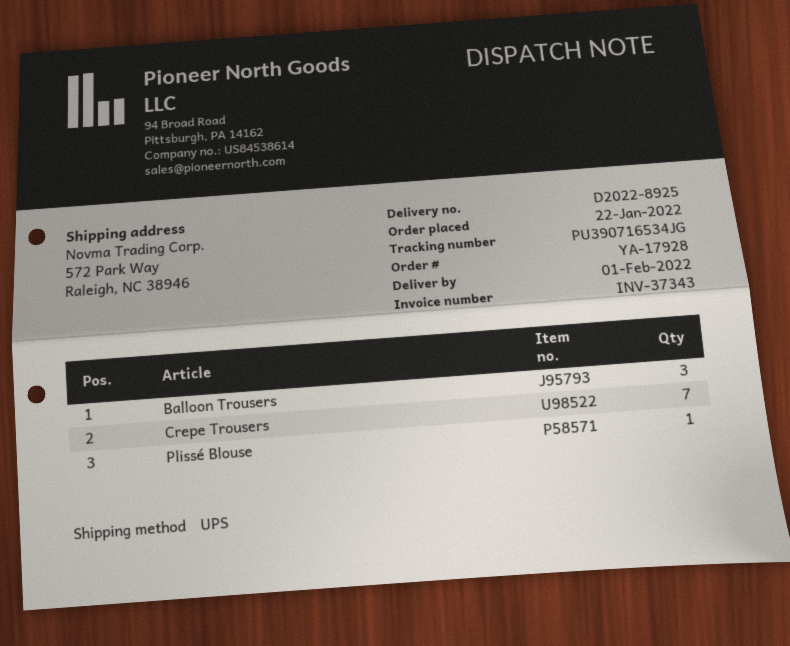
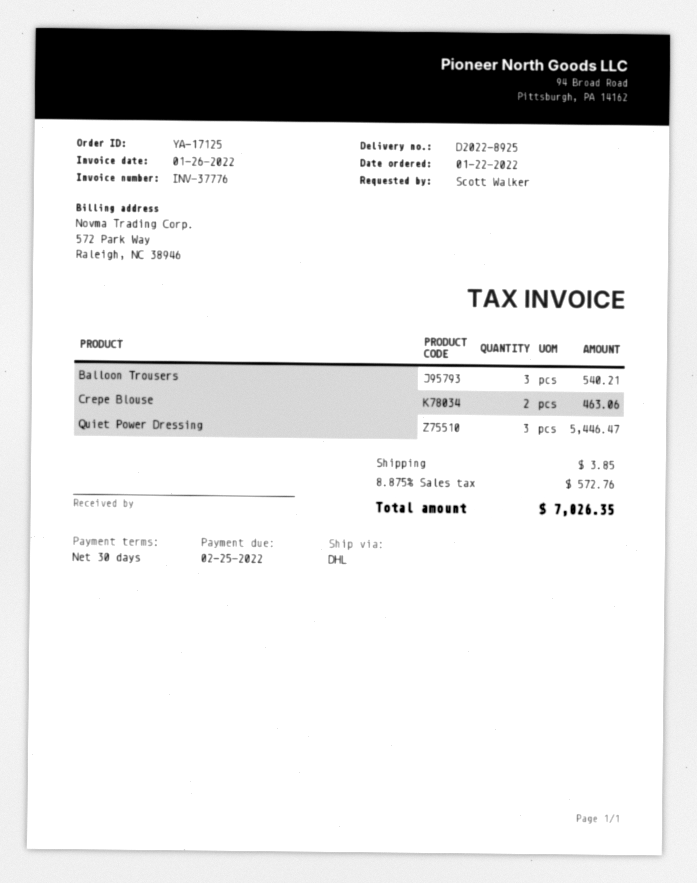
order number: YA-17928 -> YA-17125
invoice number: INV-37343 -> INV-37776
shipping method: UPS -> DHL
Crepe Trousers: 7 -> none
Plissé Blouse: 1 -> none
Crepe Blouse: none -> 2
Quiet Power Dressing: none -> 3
----------------------------------------
*Exercise aim*:
Leaving the pictures out, write out every entry exactly.

*Reply*:
order number: YA-17928 -> YA-17125
invoice number: INV-37343 -> INV-37776
shipping method: UPS -> DHL
Crepe Trousers: 7 -> none
Plissé Blouse: 1 -> none
Crepe Blouse: none -> 2
Quiet Power Dressing: none -> 3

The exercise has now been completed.